*HOW TO COMPLETE THIS TASK:* In the data below, find the line with "[852,885,1066,901] the transfer" and output it along with every later line, exactly, but not the pictures.

── THE DATA

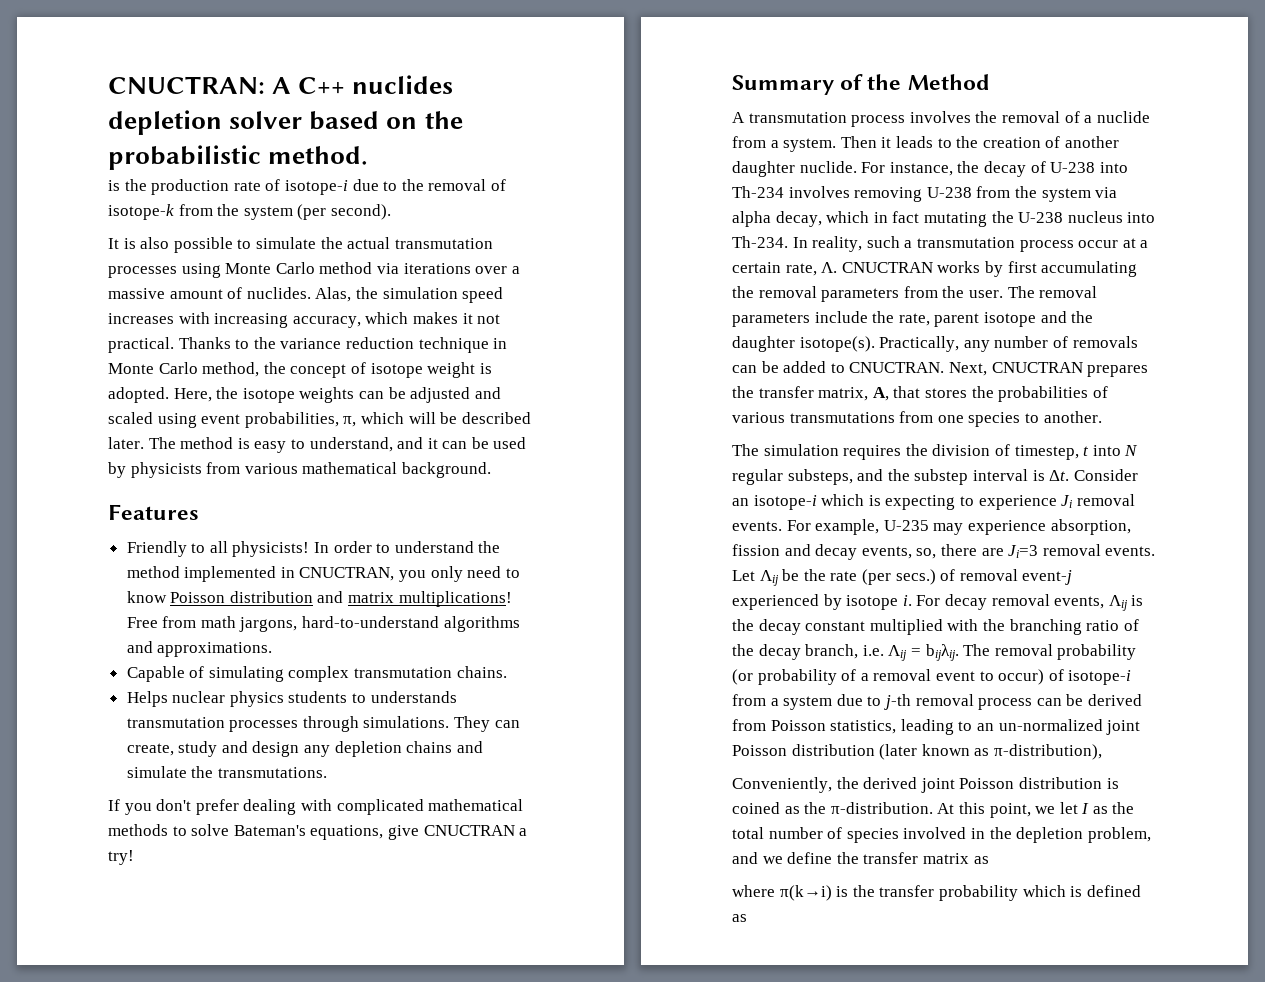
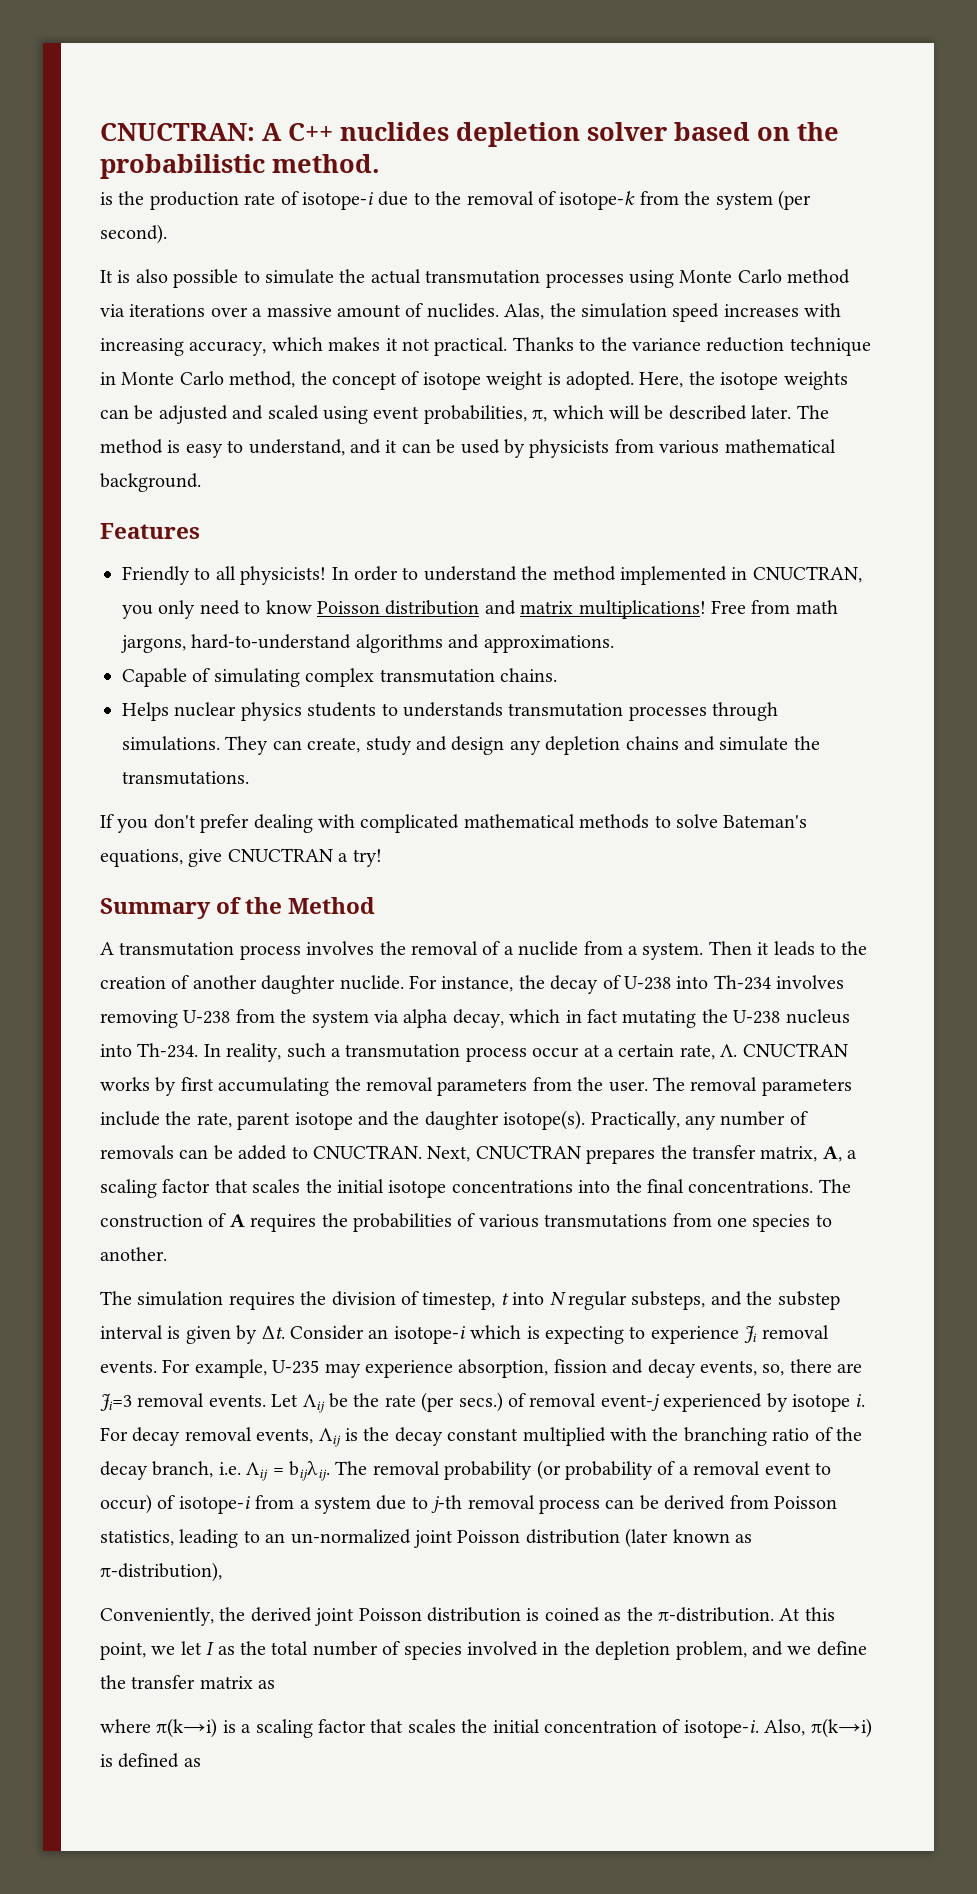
[893,386,967,398] that stores -> [847,1150,858,1159] [100,1179,851,1198] [100,1213,317,1232] a scaling factor that scales the initial isotope concentrations into the final concentrations. The construction of A requires
(1045, 475) none -> [185,1325,258,1344] given by
[852,885,1066,901] the transfer probability which -> [241,1718,872,1738] a scaling factor that scales the initial concentration of isotope-i. Also, π(k→i)

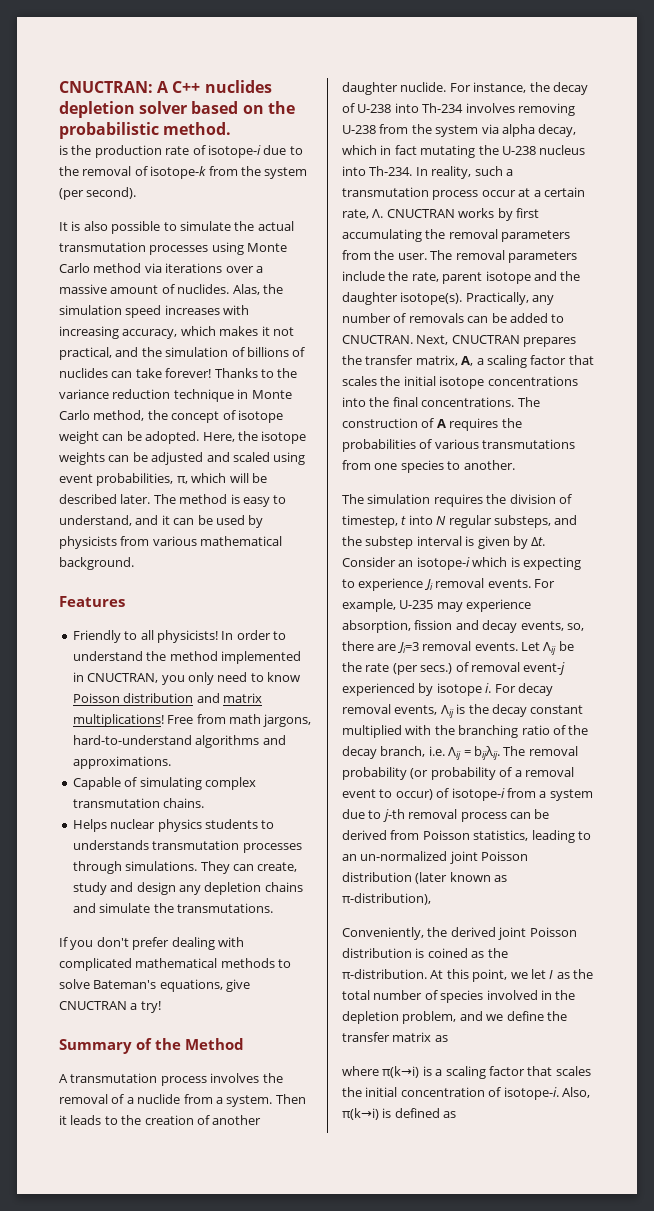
[434,337,508,356] practical. -> [59,347,306,360] [59,368,212,378] practical, and the simulation of billions of nuclides can take forever!
[547,372,561,385] is -> [102,431,142,441] can be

────

*EXERCISE OUTPUT:*
[852,885,1066,901] the transfer probability which -> [241,1718,872,1738] a scaling factor that scales the initial concentration of isotope-i. Also, π(k→i)

[434,337,508,356] practical. -> [59,347,306,360] [59,368,212,378] practical, and the simulation of billions of nuclides can take forever!
[547,372,561,385] is -> [102,431,142,441] can be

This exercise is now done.